И, боже мой, что случилось, как услыхала она про семена! Колесом заходила старуха. Бегает, суетится, калошу потеряла. Праздник у нее в старческой груди всеми колоколами загудел: сын вернулся, сын вернулся, работник в дом пришел, хозяин чаю требует. Вот он, закон наш крестьянский! Захочу сейчас, родной матери в зубы дам, и смолчит старуха. И пусть все летит к черту, со всеми прорабами и табельщиками — я тебя побью, я тебя и помилую. Будет у тебя лужок, куда корову на выпас погонишь, куда сама с ведерком в полдники пойдешь, и ракитка, под которой родила ты меня горемычного, устоит навеки и нас с тобой переживет.
— Эх, мать, мать, калошу-то, — говорю, — потеряла! Вот твоя калошка! — поднял и даю.

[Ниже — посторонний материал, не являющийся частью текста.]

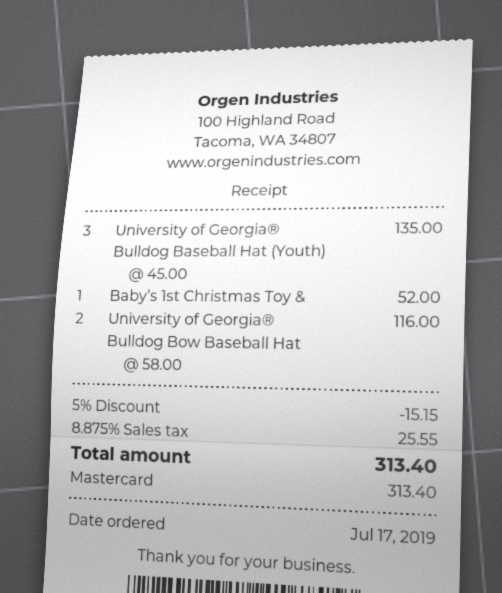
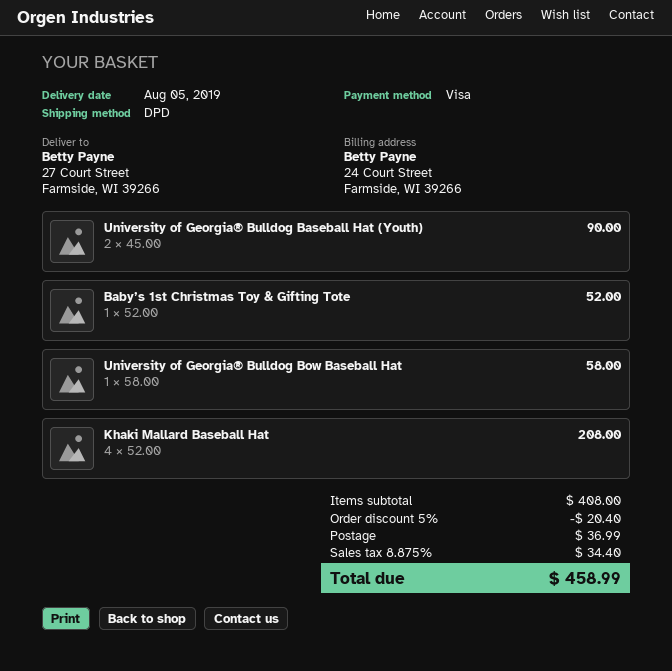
payment method: Mastercard -> Visa
University of Georgia® Bulldog Baseball Hat (Youth): 3 x 45.00 = 135.00 -> 2 x 45.00 = 90.00
University of Georgia® Bulldog Bow Baseball Hat: 2 x 58.00 = 116.00 -> 1 x 58.00 = 58.00
Khaki Mallard Baseball Hat: none -> 4 x 52.00 = 208.00
discount: 5% = 15.15 -> 5% = 20.40
shipping: none -> 36.99
tax: 8.875% = 25.55 -> 8.875% = 34.40
total: 313.40 -> 458.99

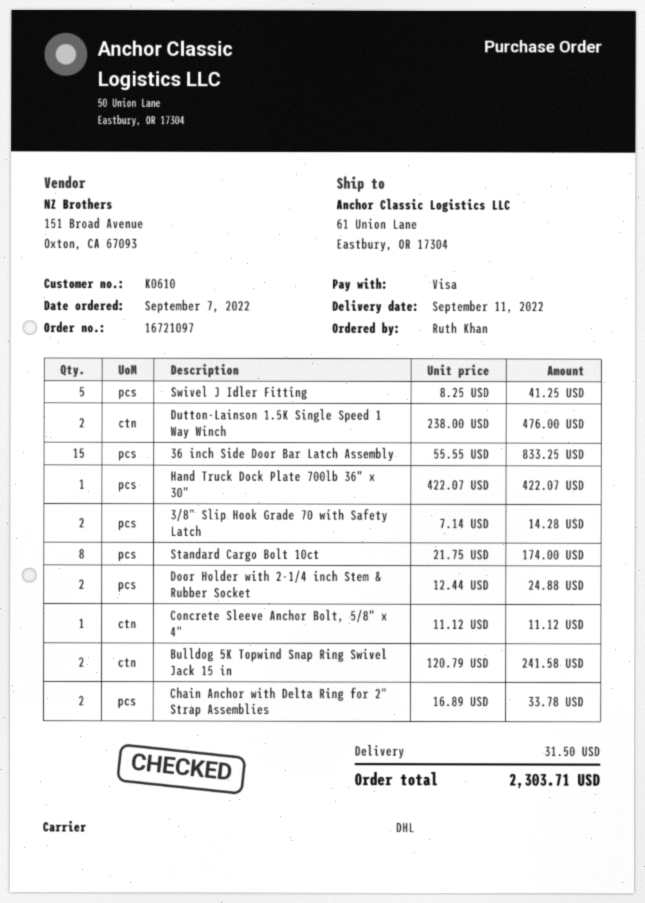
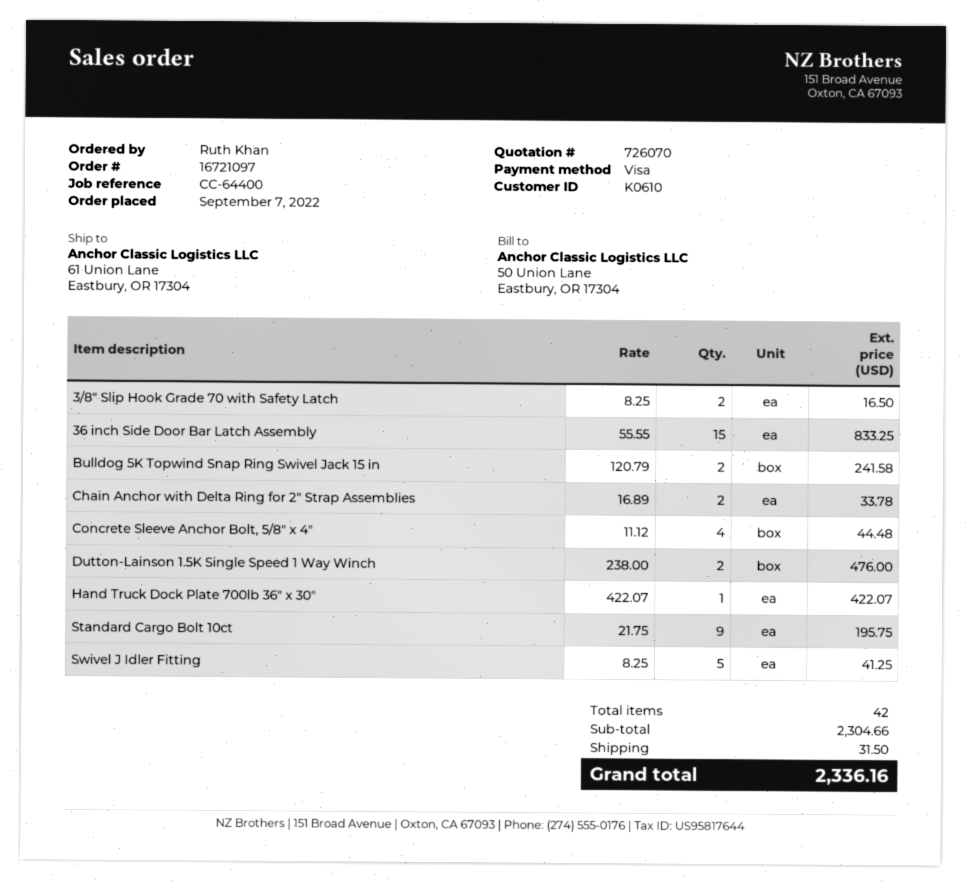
3/8" Slip Hook Grade 70 with Safety Latch: 2 x 7.14 = 14.28 -> 2 x 8.25 = 16.50
Standard Cargo Bolt 10ct: 8 x 21.75 = 174.00 -> 9 x 21.75 = 195.75
Door Holder with 2-1/4 inch Stem & Rubber Socket: 2 x 12.44 = 24.88 -> none
Concrete Sleeve Anchor Bolt, 5/8" x 4": 1 x 11.12 = 11.12 -> 4 x 11.12 = 44.48
total: 2303.71 -> 2336.16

Оборотила она ко мне лицо — туго платок под самые брови, обруч на бочке, а не платок, морщины — твердые на ощупь, глаза — полинявшие, добрые, покорные, как у коровы, слезы на щеках наследили, а следы блестят. Руку протянула — узел, а не рука, половина пальцев не гнется. Ну, чем же мне тебя, старенькую, порадовать? Какое солнышко отогреть за жизнь твою печальную? Аль рассказать тебе, что удумал твой красный молодец? Какую девушку на пути своем сустрел? Знаю, мать, что и тут не повинишь ты свое дитятко. Скажешь — «побаловали парни», и простишь мне, чего сам себе я никогда не прощу. И нет тебе краше доли, как юбкой своей прикрыть меня от всех ворогов, от всех напастей. Так соколихи прикрывают своих птенцов крыльями, пока голенькие они, пока маленькие они. И сто лет я проживу, а все для тебя несмышленышем останусь! Низкий поклон тебе за любовь твою, за ласку твою привет. Возьми калошку свою и не ставь ты мне самовара.
Нет, ни одного слова такого не сказал я ей, а все поняла старуха. Выронила калошку и ушла. А я бегом бросился на плотину.

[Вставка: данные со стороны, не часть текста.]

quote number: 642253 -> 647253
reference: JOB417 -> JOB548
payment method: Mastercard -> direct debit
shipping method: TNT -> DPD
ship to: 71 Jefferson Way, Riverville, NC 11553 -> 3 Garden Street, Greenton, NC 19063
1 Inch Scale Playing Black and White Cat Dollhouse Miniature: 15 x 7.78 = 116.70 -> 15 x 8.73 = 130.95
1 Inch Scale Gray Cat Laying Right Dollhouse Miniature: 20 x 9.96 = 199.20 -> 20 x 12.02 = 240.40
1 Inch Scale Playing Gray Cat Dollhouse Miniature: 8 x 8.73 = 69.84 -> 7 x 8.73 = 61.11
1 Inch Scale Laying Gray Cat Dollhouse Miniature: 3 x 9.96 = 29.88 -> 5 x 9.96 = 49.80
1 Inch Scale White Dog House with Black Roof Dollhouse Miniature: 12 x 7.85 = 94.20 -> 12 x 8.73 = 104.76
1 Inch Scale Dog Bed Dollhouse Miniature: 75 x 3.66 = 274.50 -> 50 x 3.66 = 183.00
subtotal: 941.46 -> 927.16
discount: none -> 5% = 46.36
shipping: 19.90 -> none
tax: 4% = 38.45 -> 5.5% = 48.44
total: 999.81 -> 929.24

Было это, как сейчас помню, пятнадцатого апреля, и с минуты на минуту ждали ледополья. Ледовины покололись уже, стояли под самой плотиной, как щуки перед весенним своим боем: синие, заскорузлые, и от ветра терлись друг о друга, и скрип от них шел, как от моих зубов. Все три смены вышли поутру на работу. Полторы тысячи человек поднялись на битву с природой как один. Ай, думаю, мне тысяча пятьсот первому не быть? Но я опоздал, и место мое было занято. Я у ряжей стоял, у самого опасного места. Человек десять кружатся у моего ряжа, пихают ледовины баграми, ломами в них сверху, как баграми в щук, бьют. А ледовины лезут, все лезут одна на другую, на самый откос. «Господи, — думаю, — да что ж это будет, как с Иван-озера лед пойдет, если сейчас творится такое?» И кричу кому-то: «Эй, эй! Вот эту левую, левую, — видишь — ползет!»
А мне кто-то под ухо отвечает:
— А ты что за командер взялся? Опоздал, так отваливай!

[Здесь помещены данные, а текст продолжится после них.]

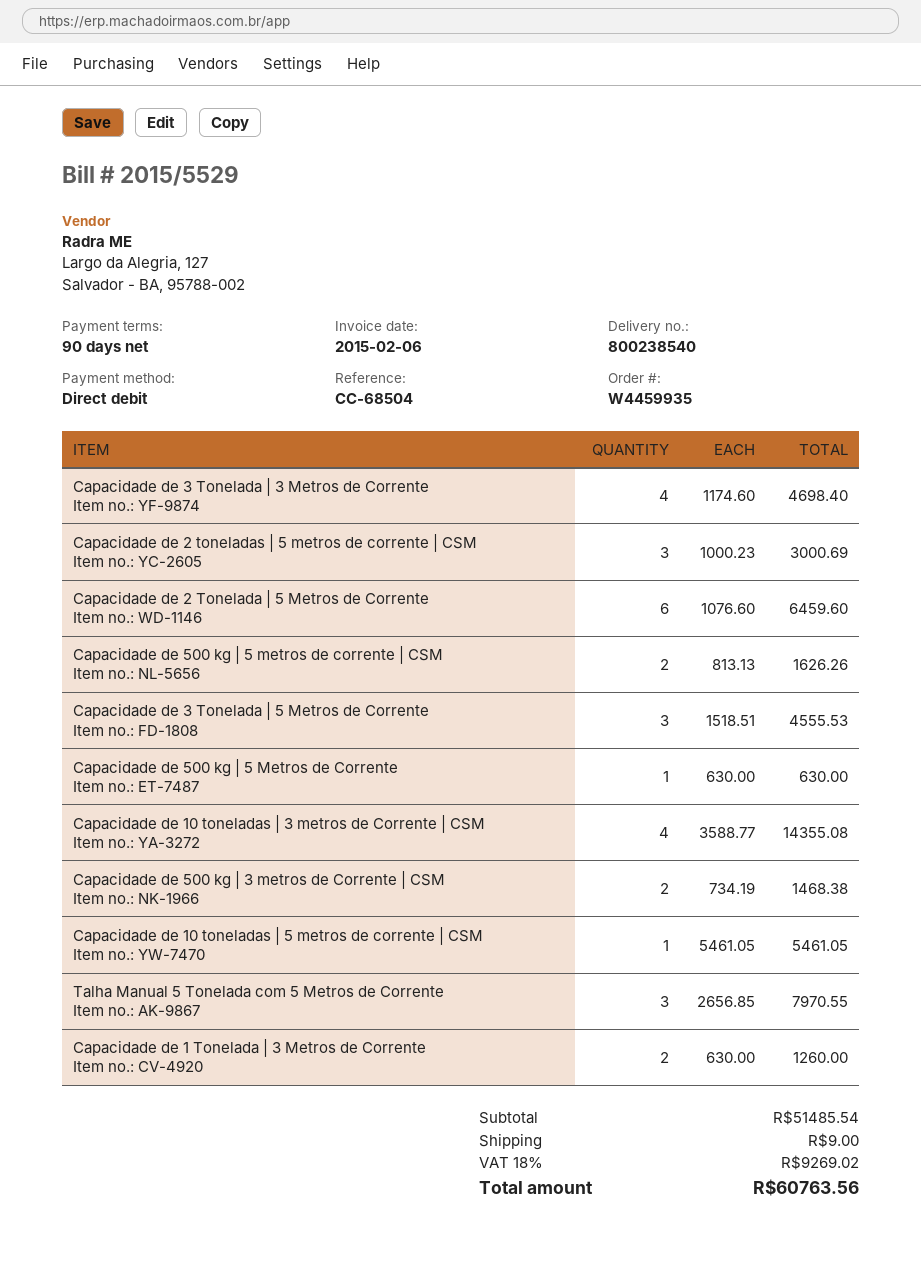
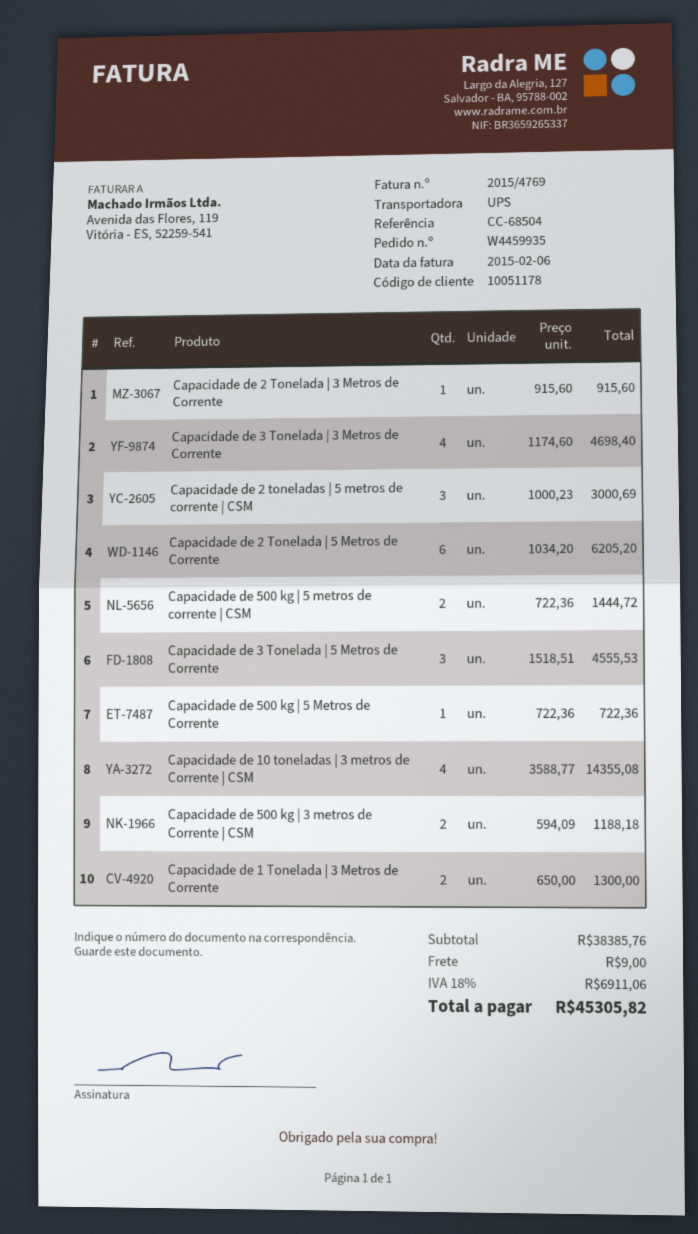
invoice number: 2015/5529 -> 2015/4769
Capacidade de 2 Tonelada | 5 Metros de Corrente: 6 x 1076.60 = 6459.60 -> 6 x 1034.20 = 6205.20
Capacidade de 500 kg | 5 metros de corrente | CSM: 2 x 813.13 = 1626.26 -> 2 x 722.36 = 1444.72
Capacidade de 500 kg | 5 Metros de Corrente: 1 x 630.00 = 630.00 -> 1 x 722.36 = 722.36
Capacidade de 500 kg | 3 metros de Corrente | CSM: 2 x 734.19 = 1468.38 -> 2 x 594.09 = 1188.18
Capacidade de 10 toneladas | 5 metros de corrente | CSM: 1 x 5461.05 = 5461.05 -> none
Talha Manual 5 Tonelada com 5 Metros de Corrente: 3 x 2656.85 = 7970.55 -> none
Capacidade de 1 Tonelada | 3 Metros de Corrente: 2 x 630.00 = 1260.00 -> 2 x 650.00 = 1300.00
Capacidade de 2 Tonelada | 3 Metros de Corrente: none -> 1 x 915.60 = 915.60
subtotal: 51485.54 -> 38385.76
tax: 18% = 9269.02 -> 18% = 6911.06
total: 60763.56 -> 45305.82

Что же это такое? Гонят! Вон гонят! За что же? Или руки у меня слабые, как у маменьки моей пять пальцев не сгибаются? Иль лишний я на всеобщем строительстве? Наташа-то ведь сюда придет, тут меня искать будет! И вдруг вспомнил мысли мои утренние. Бросил лом, поворотился, чтоб домой идти, чтоб сказать такое важное старухе своей, чего, может быть, за всю жизнь не успел сказать, а он, — и вот он передо мной, строитель наш Донецкий.